EU-Binnenmarktkommissar Charlie McCreevy ist begeistert: "Das ist ein bahnbrechendes Stück Regulierungsgeschichte." Die Rede ist von der Mifid, die nach fast zehn Jahren der Debatte in Kraft tritt. Das schwer verständliche und voluminöse Regelwerk - es umfasst drei Gesetze und 168 Paragrafen - soll den Traum eines einheitlichen europäischen Kapitalsmarkts verwirklichen. Aufgrund seiner Komplexität beschäftigt es Aufsichtsbehörden, Banken und sogar Energieunternehmen. Nicht alle kommen damit klar: Länder wie Ungarn oder Tschechien hinken in der Umsetzung hinterher.
Hier ein Überblick über Vor- und Nachteile des Mammutwerks:
Was ist das Ziel der Mifid?
Die Mifid betrifft alle Finanzdienstleister in der EU. Dazu zählen Banken, Handelsplattformen, Börsen, Anlageberater, Vermögensverwalter bis hin zu Maklerunternehmen sowie Energie- und Rohstoffhändlern.

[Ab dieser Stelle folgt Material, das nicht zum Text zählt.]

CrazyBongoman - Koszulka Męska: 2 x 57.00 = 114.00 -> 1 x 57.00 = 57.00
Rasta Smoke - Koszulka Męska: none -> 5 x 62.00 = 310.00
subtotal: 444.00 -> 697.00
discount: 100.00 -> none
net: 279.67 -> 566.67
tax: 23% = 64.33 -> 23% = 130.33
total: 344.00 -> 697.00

Die Mifid ersetzt die 1993 verabschiedete Investment Services Directive(ISD). Sie verfolgt zwei Ziele: Einen besseren Anlegerschutz durch über nationale Grenzen hinweg harmonisierte Investmentgesetze und die Schaffung eines fairen und transparenten Kapitalmarkts. Sie ist Kernstück des "Financial Services Action Plan" (FSAP), mit dem die EU-Kommission den europäischen Finanzsektor wettbewerbsfähiger machen will.
Die Mifid tritt am 1. November in Kraft. Allerdings hinken mehrere Mitgliedsstaaten hinterher. Nach Angaben von EU-Binnenmarktkommissar Charlie McCreevy gehören dazu Spanien, Ungarn, Tschechien und Polen. In Deutschland wurde die Mifid mit dem Finanzmarktrichtlinie-Umsetzungsgesetz (Frug) umgesetzt, das im Mai auch vom Bundesrat verabschiedet worden war.

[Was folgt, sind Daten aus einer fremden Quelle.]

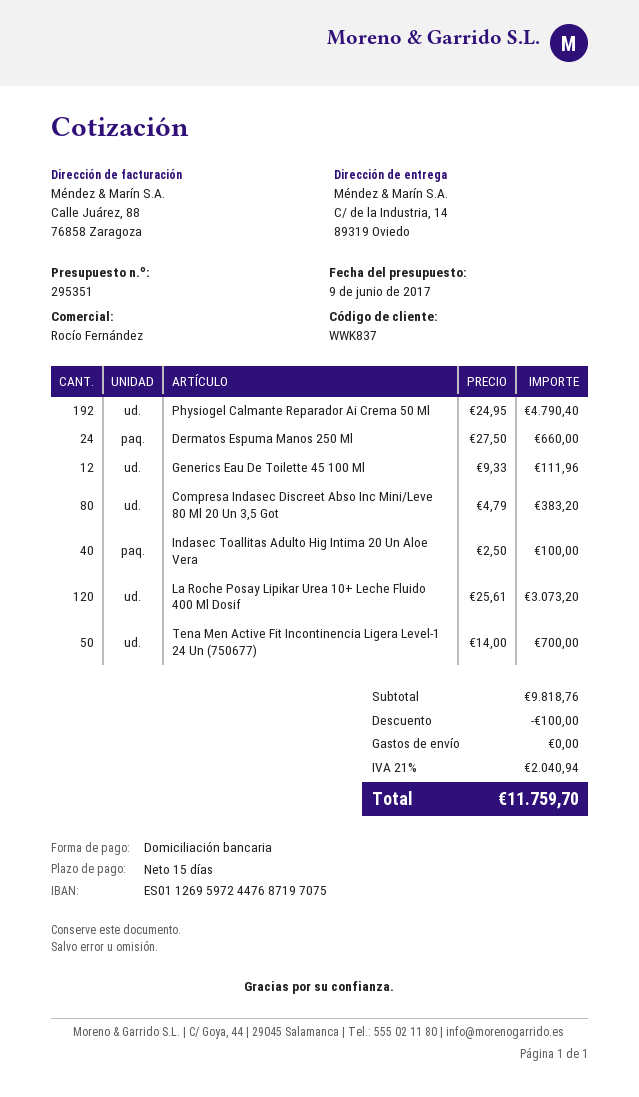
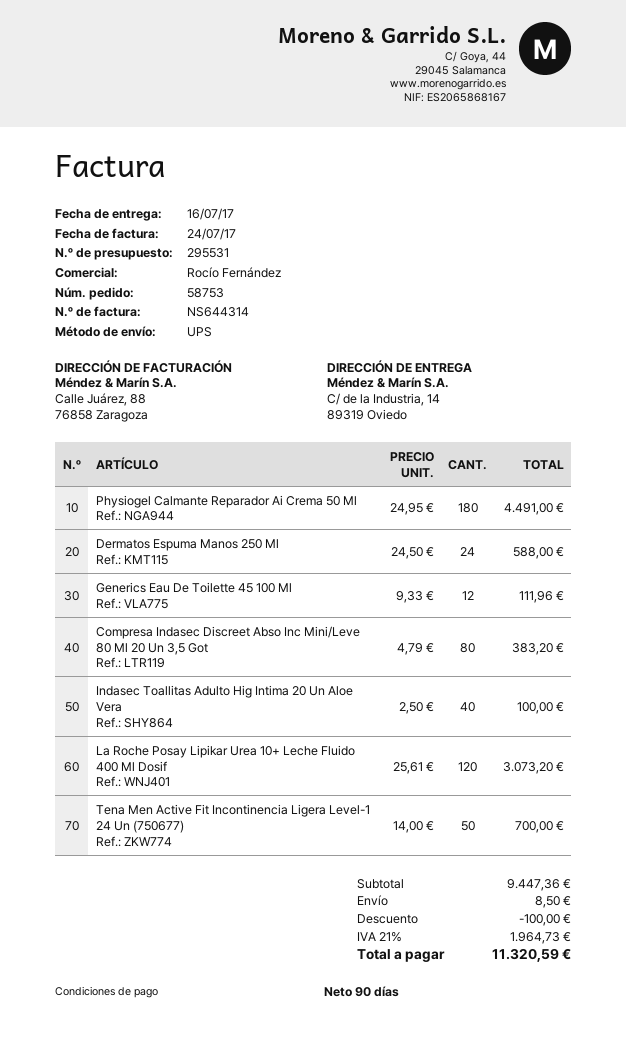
quote number: 295351 -> 295531
payment terms: 15 days -> 90 days
Physiogel Calmante Reparador Ai Crema 50 Ml: 192 x 24.95 = 4790.40 -> 180 x 24.95 = 4491.00
Dermatos Espuma Manos 250 Ml: 24 x 27.50 = 660.00 -> 24 x 24.50 = 588.00
subtotal: 9818.76 -> 9447.36
shipping: 0.00 -> 8.50
tax: 21% = 2040.94 -> 21% = 1964.73
total: 11759.70 -> 11320.59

Welche neuen Pflichten kommen auf die Anleger zu?
Anleger werden künftig gebeten, Angaben über ihren Beruf, ihren Bildungsstand und ihre Vermögensverhältnisse zu machen, damit Banken, Anlageberater und Vermögensverwalter feststellen können, ob sie ihnen bestimmte Wertpapiere empfehlen dürfen. Dabei geht es vor allem darum, ob sie das Risiko bestimmter Anlageformen verstehen und dieses auch finanziell tragen können. Die Kunden werden in Kategorien eingeteilt, unter anderem in Privatanleger und professionelle Investoren. Sie können es zwar ablehnen, vollständige Angaben zu ihrer Vermögenslage zu machen. Eine Anlageempfehlung der Bank oder des Beraters ist dann aber im Regelfall nicht möglich. Auch eine Warnung hilft nicht weiter. Für professionelle Anleger ist das Schutzniveau weniger streng. Ein Wechsel der Einstufung, auf Kundenwunsch, ist möglich.
Im sogenannten beratungsfreien Geschäft, bei dem Kunden lediglich ihre Wertpapierorders zum Beispiel über Direktbanken ausführen, sind die Anforderungen und der Schutz ebenfalls geringer. Der Anleger muss zwar seine Kenntnisse und Erfahrungen offenlegen, nicht aber seine Vermögenslage. Macht er unzureichende Angaben, erteilt die Bank eine Warnung. Der Kunde kann aber seine Wertpapiergeschäfte trotzdem durchführen. Darüber hinaus bietet die Mifid die Möglichkeit, sogenannte "nicht komplexe Finanzinstrumente", also Aktien, Fonds oder einfache Anleihen (keine Derivate), zu vertreiben. Für dieses "Execution only"-Geschäft verzichtet das Gesetz auf die Einholung von Kundenangaben.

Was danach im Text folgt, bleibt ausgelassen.